On Cue: Marin Alsop, music director of the Cabrillo Music Festival, conducted two stunning programs for the festival's opening weekend.

Marin Alsop leads performers and audiences alike through a moving 'Mass'

By Scott MacClelland

IN THE SCALE of ordinary life, Leonard Bernstein's Mass might be described as grandiloquent. While that word is rarely used as a compliment, Bernstein gives us little choice but to consider it that way. Like French opera in the 17th century, Mass contains just about everything but the kitchen evier. If you missed the Cabrillo Music Festival production last weekend in Santa Cruz, then try to wrap your mind around the following: war protesters, letters from jail, three discrete choirs, prerecorded audiotape, a dance troupe, hippies, the Roman Catholic mass, a parade, a symphony orchestra with rock and blues combos, the joys of debauchery, and praise for God.

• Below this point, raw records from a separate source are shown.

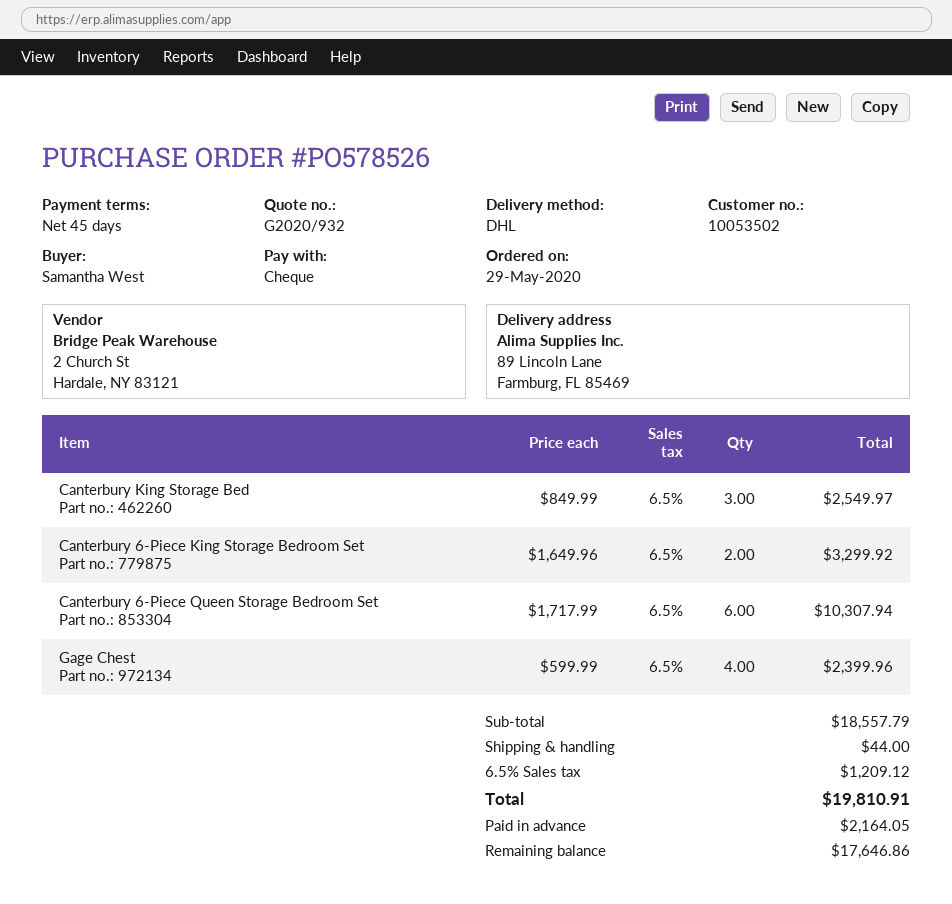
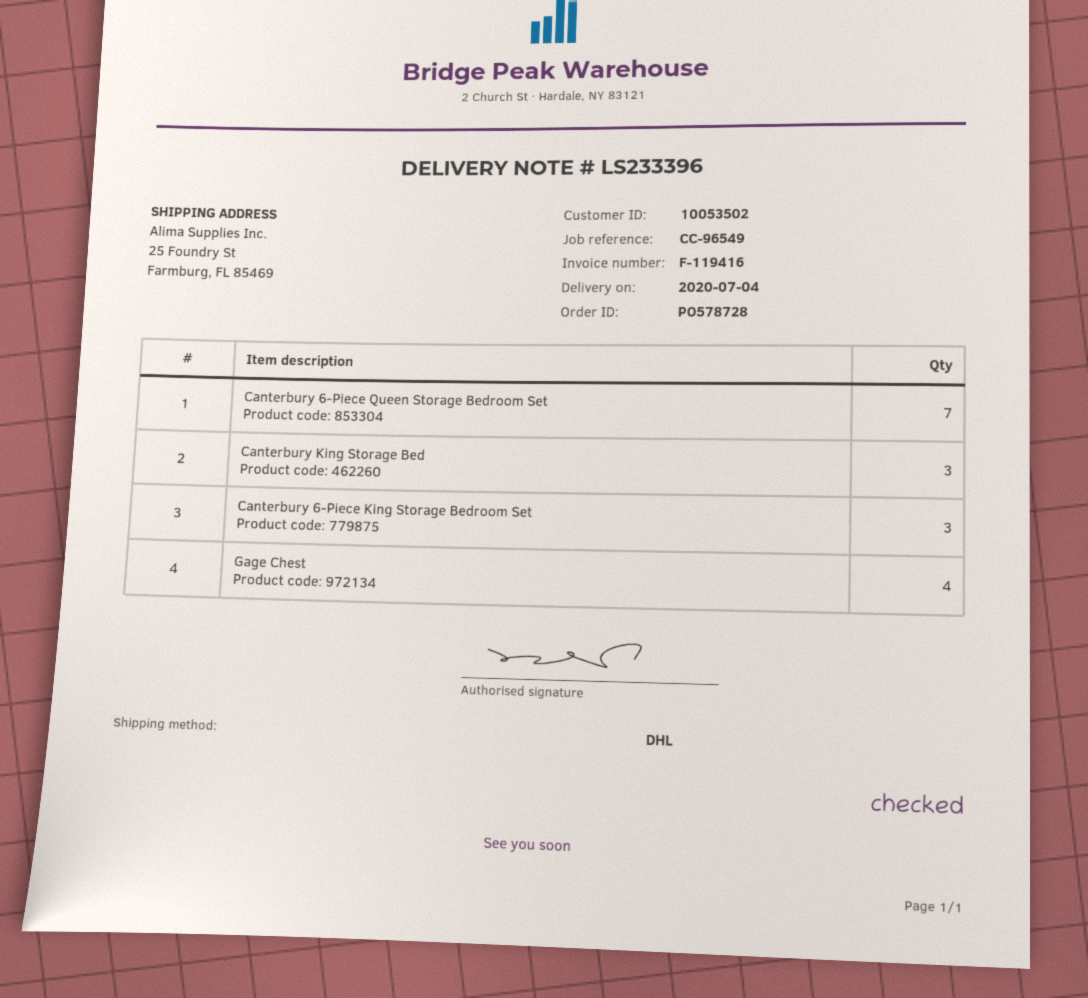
order number: PO578526 -> PO578728
ship to: 89 Lincoln Lane, Farmburg, FL 85469 -> 25 Foundry St, Farmburg, FL 85469
Canterbury 6-Piece King Storage Bedroom Set: 2 -> 3
Canterbury 6-Piece Queen Storage Bedroom Set: 6 -> 7

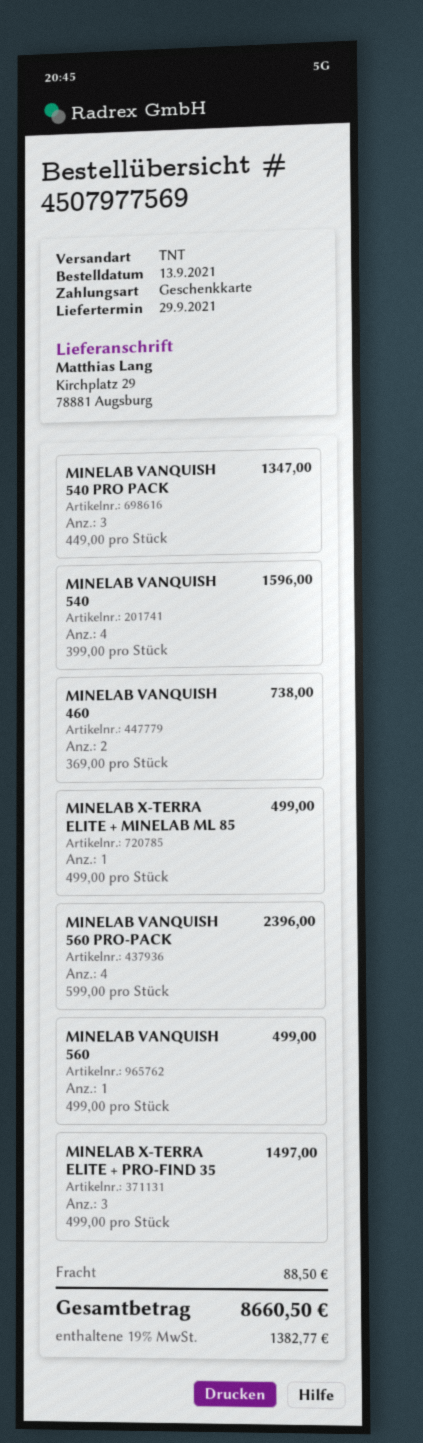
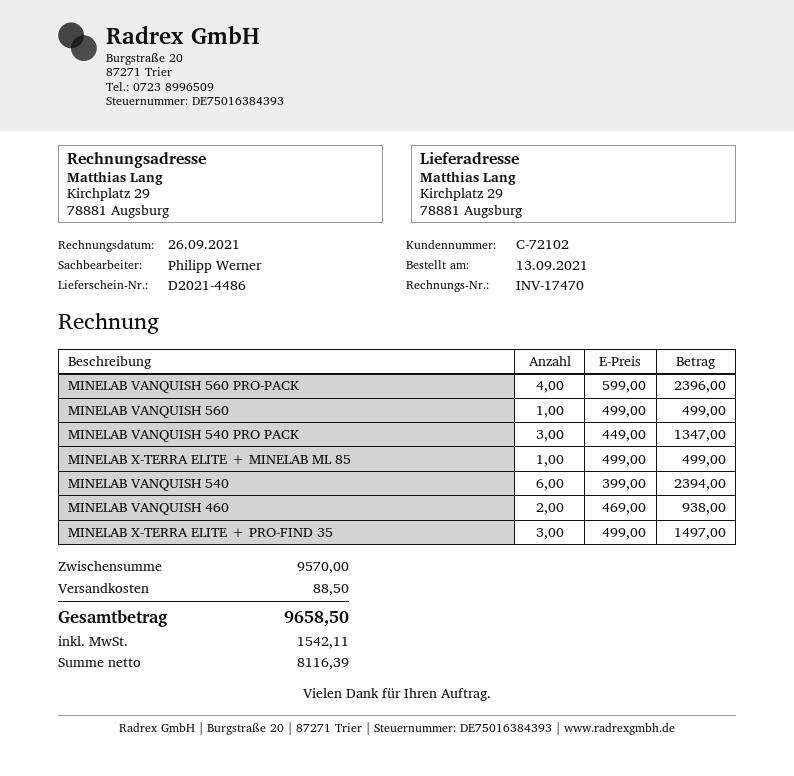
MINELAB VANQUISH 540: 4 x 399.00 = 1596.00 -> 6 x 399.00 = 2394.00
MINELAB VANQUISH 460: 2 x 369.00 = 738.00 -> 2 x 469.00 = 938.00
tax: 1382.77 -> 1542.11
total: 8660.50 -> 9658.50

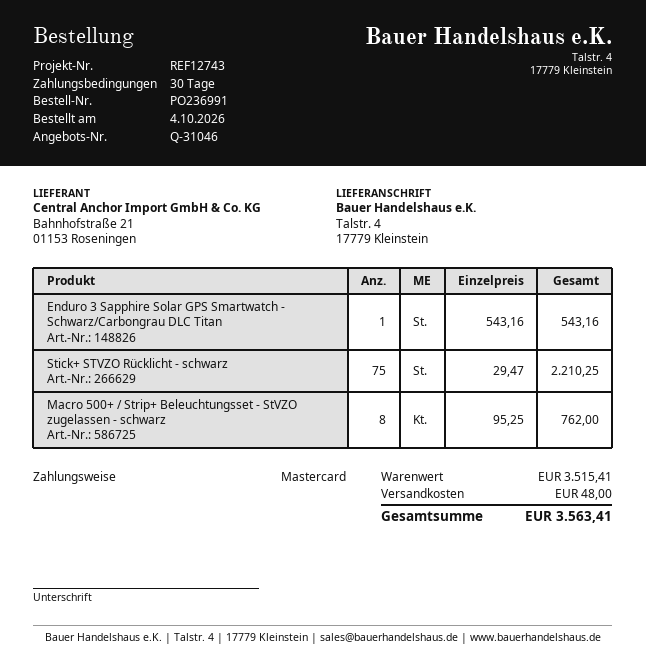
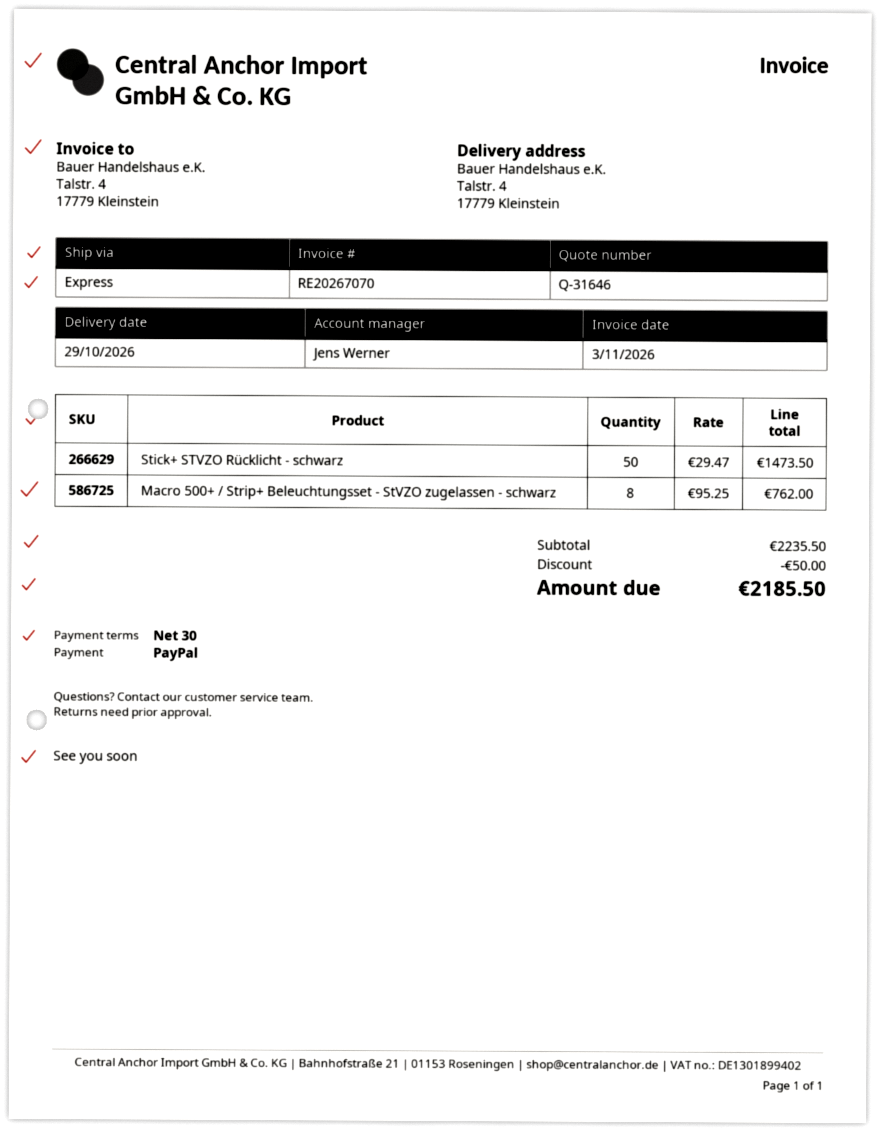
quote number: Q-31046 -> Q-31646
payment method: Mastercard -> PayPal
Enduro 3 Sapphire Solar GPS Smartwatch - Schwarz/Carbongrau DLC Titan: 1 x 543.16 = 543.16 -> none
Stick+ STVZO Rücklicht - schwarz: 75 x 29.47 = 2210.25 -> 50 x 29.47 = 1473.50
subtotal: 3515.41 -> 2235.50
discount: none -> 50.00
shipping: 48.00 -> none
total: 3563.41 -> 2185.50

Somehow, conductor Marin Alsop, the orchestra and choruses, "street" singers, dancers and supernumeraries held the attention of a sold-out Santa Cruz Civic Auditorium audience for an hour and three quarters, without a break. No one could leave. Those who may have wanted to found themselves preoccupied with trying to figure out what Bernstein's Mass is all about.

With his eclectic goal of reconciling the temporal and the eternal, the profane and the sacred, fear and faith, Bernstein turned to his artistic roots in American musical theater. No wonder, then, that Mass so often sounds like West Side Story, Chichester Psalms, the Kaddish Symphony and even Trouble in Tahiti. Composed in memory of John F. Kennedy, Mass is never less than a vivid self-portrait.

To confer unity on his magnum opus, Bernstein embraces the architecture of the Roman mass. The celebrant of the mass, who serves as anchorman, also gives voice to his own hopes, doubts and fears, chiefly in his "Simple Song" lauding God and his collapse into disillusionment upon the fracture of the host. For this crucial role, Alsop engaged Douglas Webster, a seasoned Broadway actor/singer, who also directed the room-filling performance.

Alsop wielded an 80-piece orchestra, 54-voice choir (assembled and prepared by Milton Williams), the 17 street singers (solos and ensemble), 14-voice children's chorus (directed by Cheryl Anderson) and 10 dancers (choreographed by Gary Masters). Principal flute Sheryl Henze took the lion's share of standout solos. The rock instruments in the orchestra, guitars and bass, were too soft to achieve the presence and color impact Bernstein intended. Other exotic orchestral colors were similarly lost in the cavernous room and overall whirl of activity.

Those who found themselves sucked into measuring Mass against other grand-scale musical endeavors from the classical tradition were likely disappointed. Regardless, Mass at once breaks new ground and sums up a brilliant career. The spectacle and music effectively underscore one another.

On Sunday, Aug. 8, Alsop conducted Steve Reich's Three Movements, Aaron Copland's Connotations for Orchestra, John Adams' The Chairman Dances and Christopher Rouse's Flute Concerto. What these pieces have in common is a high order of orchestral pizazz. For Reich this is a must. Since his music chugs along like a sewing machine, the burden of interest falls to his minimally shifting colors. In working out its 12-tone row, the Copland's colors bristled dissonantly and ultimately rose to a dramatic and powerful finale that sent shudders through Civic Auditorium.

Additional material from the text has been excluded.